- _Goal of the exercise_: Could you copy exactly the lines below from the one with "font-size: 48px ->" to the one with "font-size: 14px ->", inclusive, leaving out any pictures?

------ Record extracts

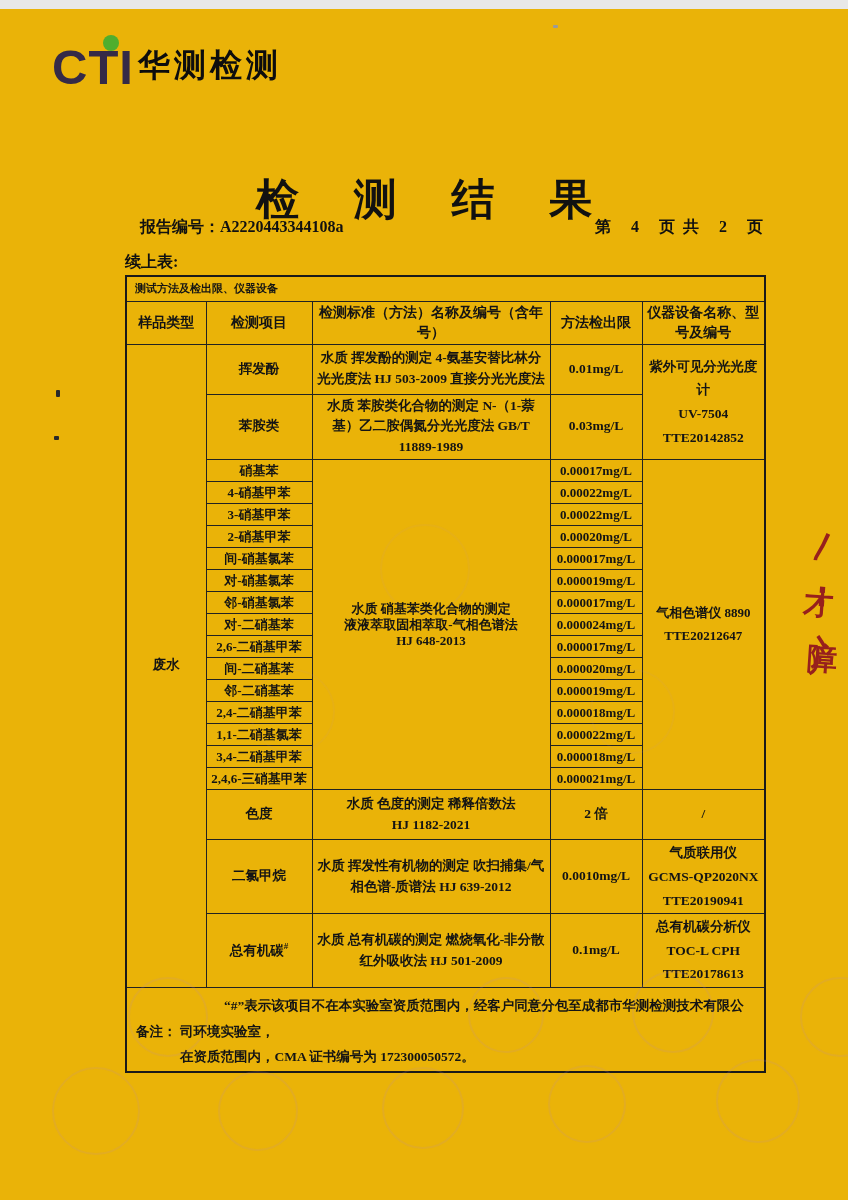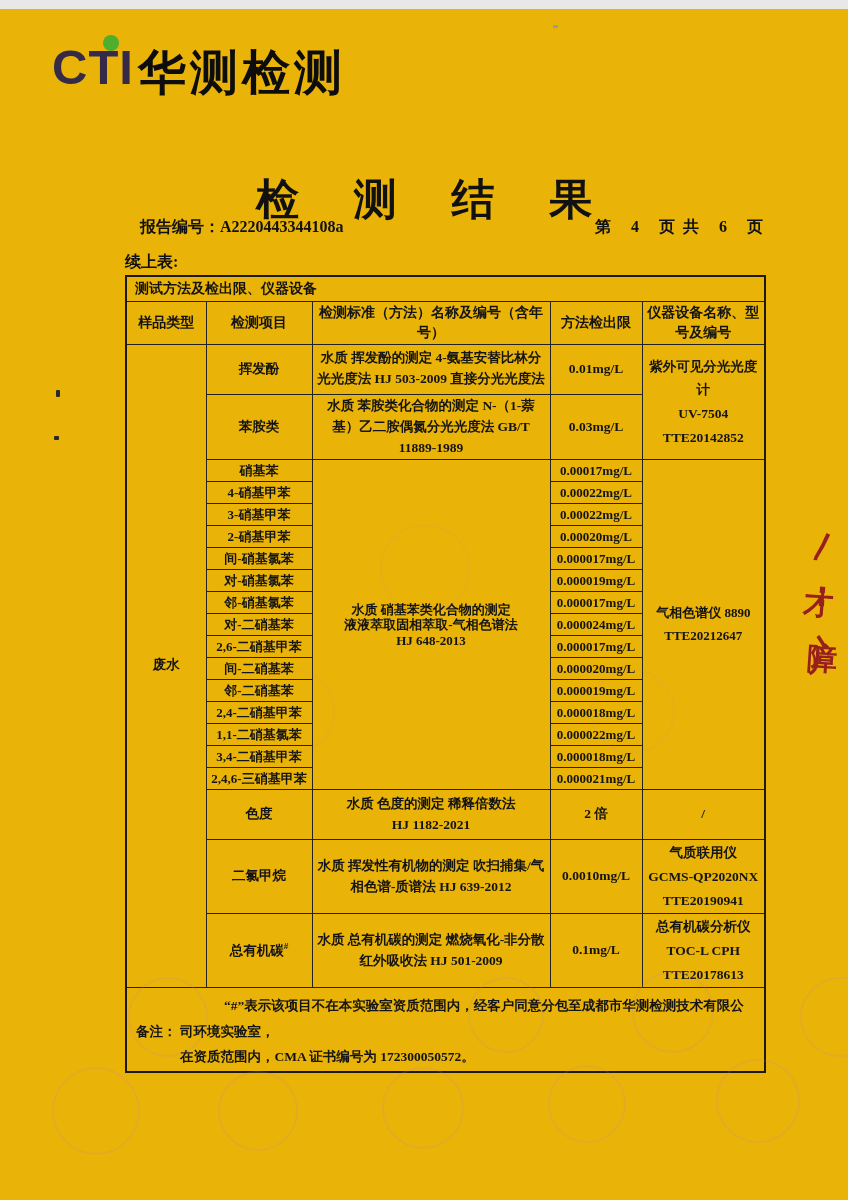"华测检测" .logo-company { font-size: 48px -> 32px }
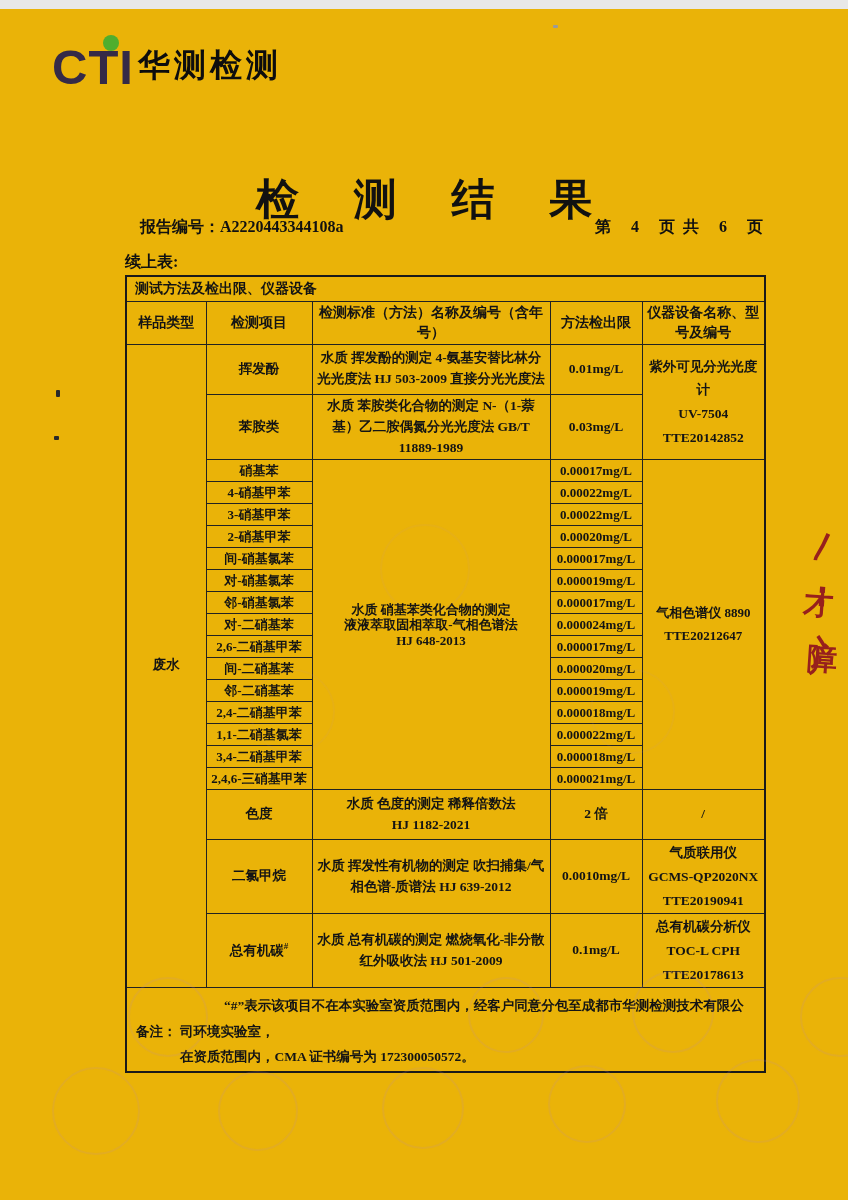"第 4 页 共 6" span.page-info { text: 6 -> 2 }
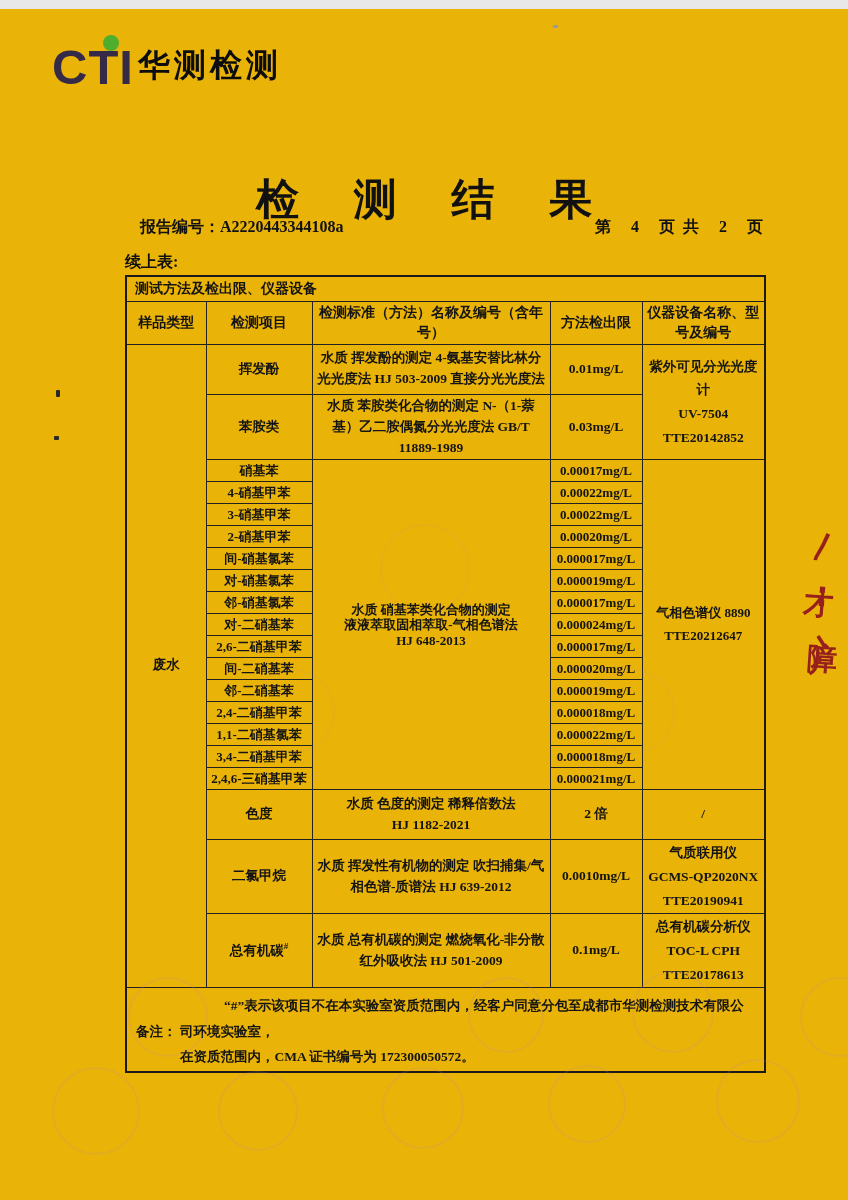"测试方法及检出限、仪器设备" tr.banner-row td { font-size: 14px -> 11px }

------------
------ Record extracts

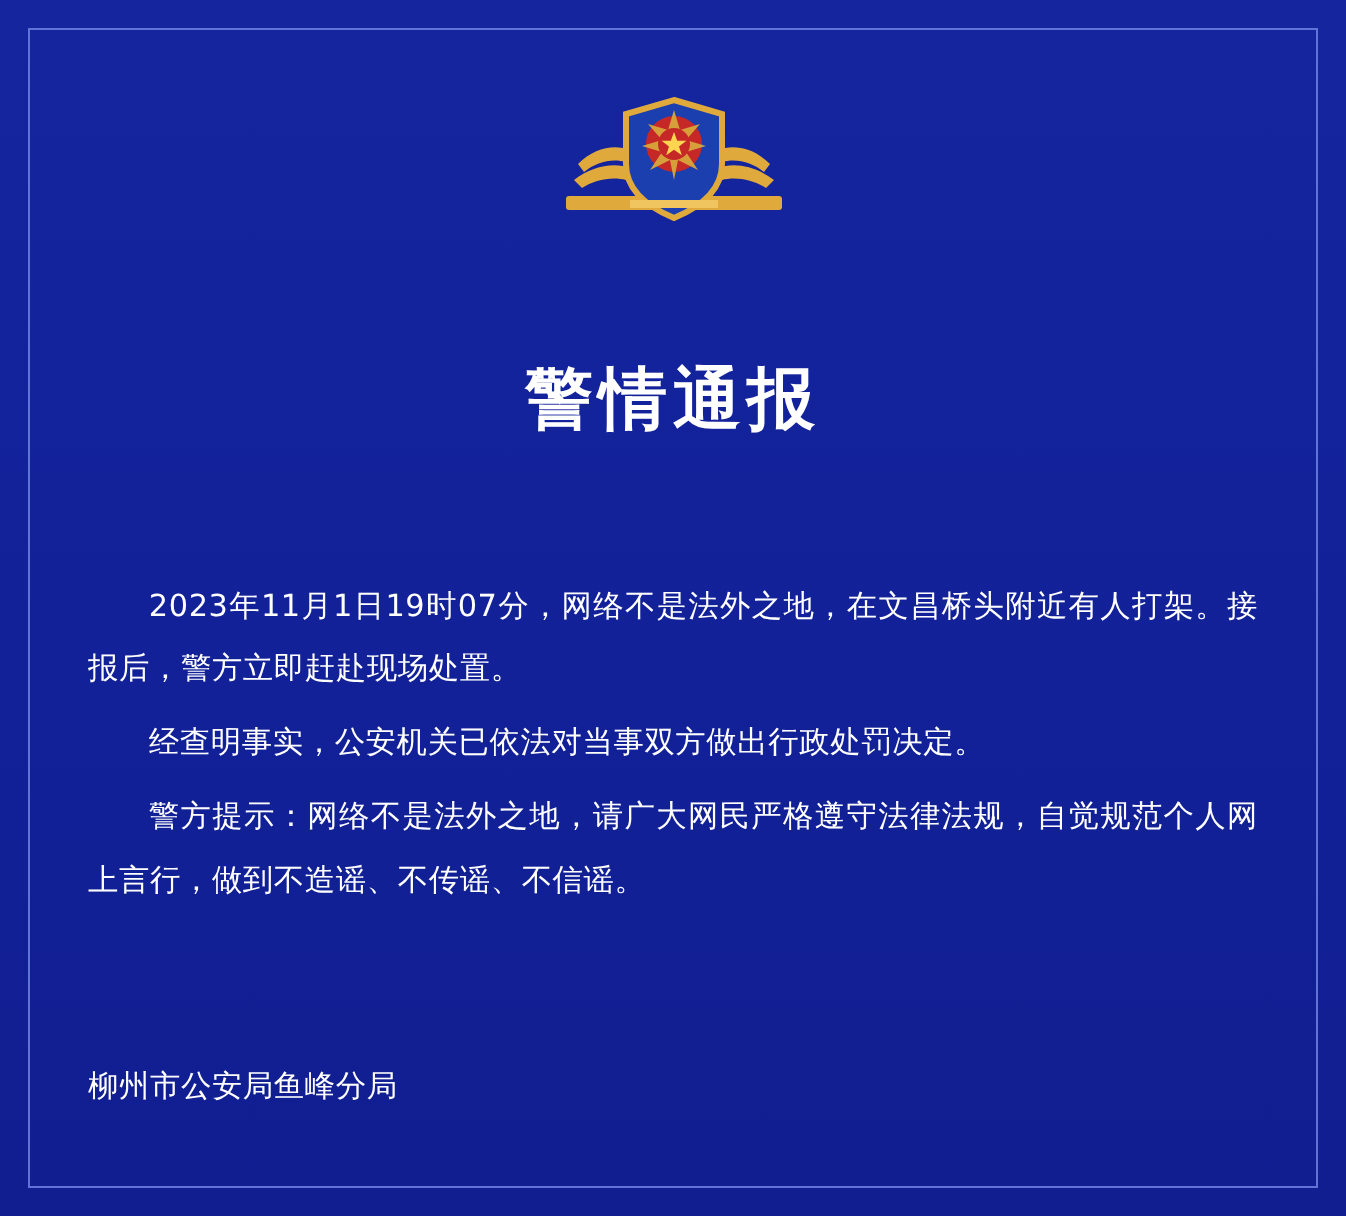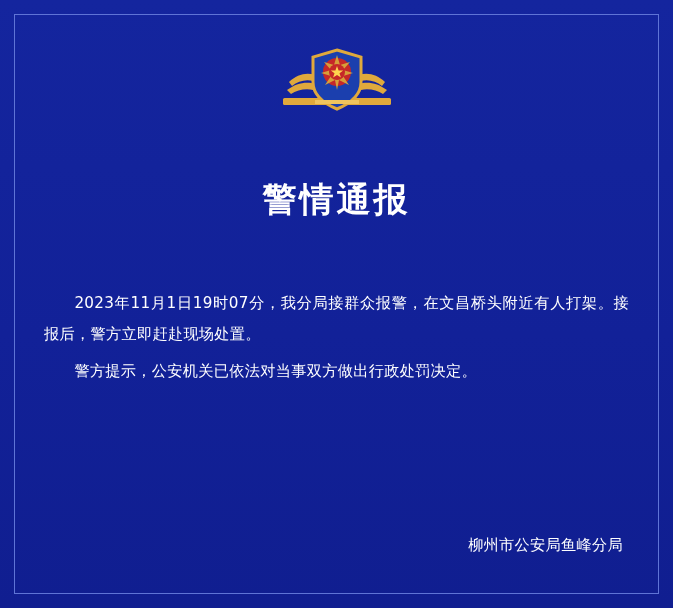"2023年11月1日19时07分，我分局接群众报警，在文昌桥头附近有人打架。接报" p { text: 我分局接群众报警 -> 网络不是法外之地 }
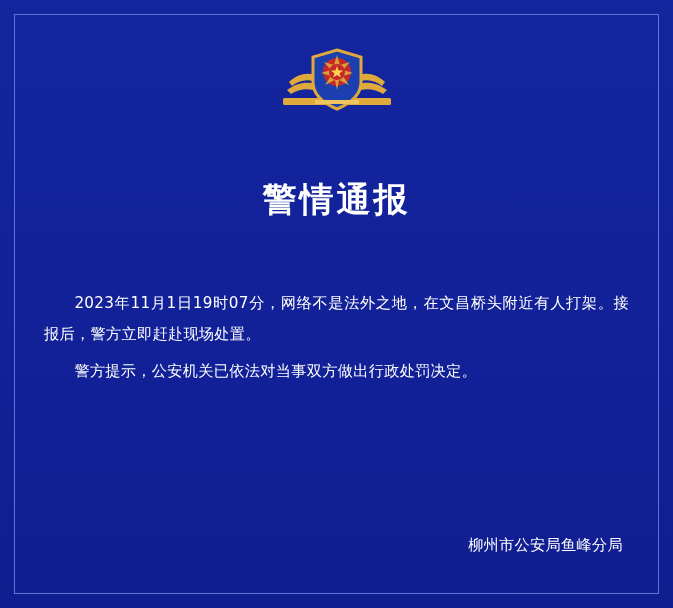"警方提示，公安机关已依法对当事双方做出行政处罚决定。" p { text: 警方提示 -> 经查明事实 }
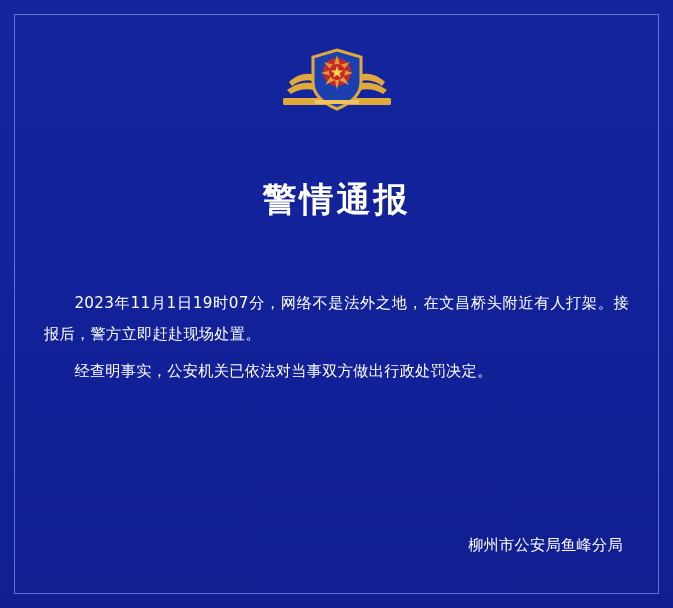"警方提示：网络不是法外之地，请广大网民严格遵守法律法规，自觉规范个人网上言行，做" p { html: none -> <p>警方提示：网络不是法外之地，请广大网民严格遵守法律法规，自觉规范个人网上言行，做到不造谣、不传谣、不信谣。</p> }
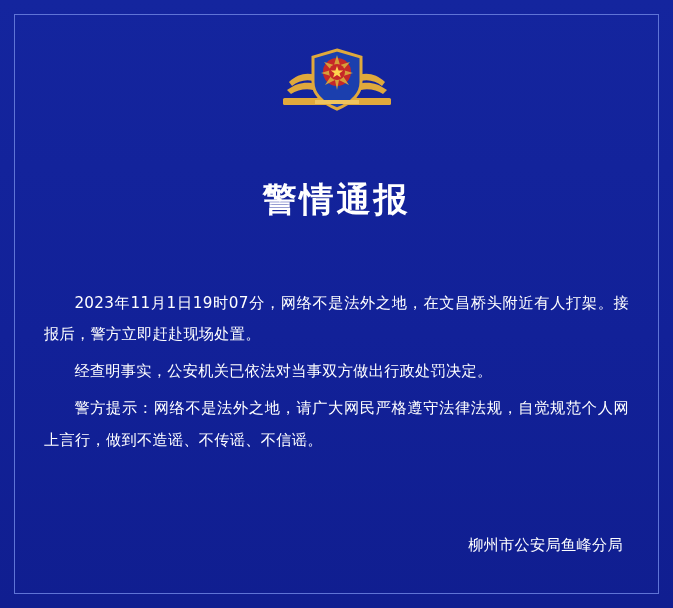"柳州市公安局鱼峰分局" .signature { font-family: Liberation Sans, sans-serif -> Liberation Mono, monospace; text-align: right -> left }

------------
------ Record extracts

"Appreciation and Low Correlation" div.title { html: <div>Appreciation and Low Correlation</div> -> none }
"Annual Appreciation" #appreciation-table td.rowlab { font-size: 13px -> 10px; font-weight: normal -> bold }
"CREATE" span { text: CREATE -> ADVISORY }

------------

- _Response_:
"华测检测" .logo-company { font-size: 48px -> 32px }
"第 4 页 共 6" span.page-info { text: 6 -> 2 }
"测试方法及检出限、仪器设备" tr.banner-row td { font-size: 14px -> 11px }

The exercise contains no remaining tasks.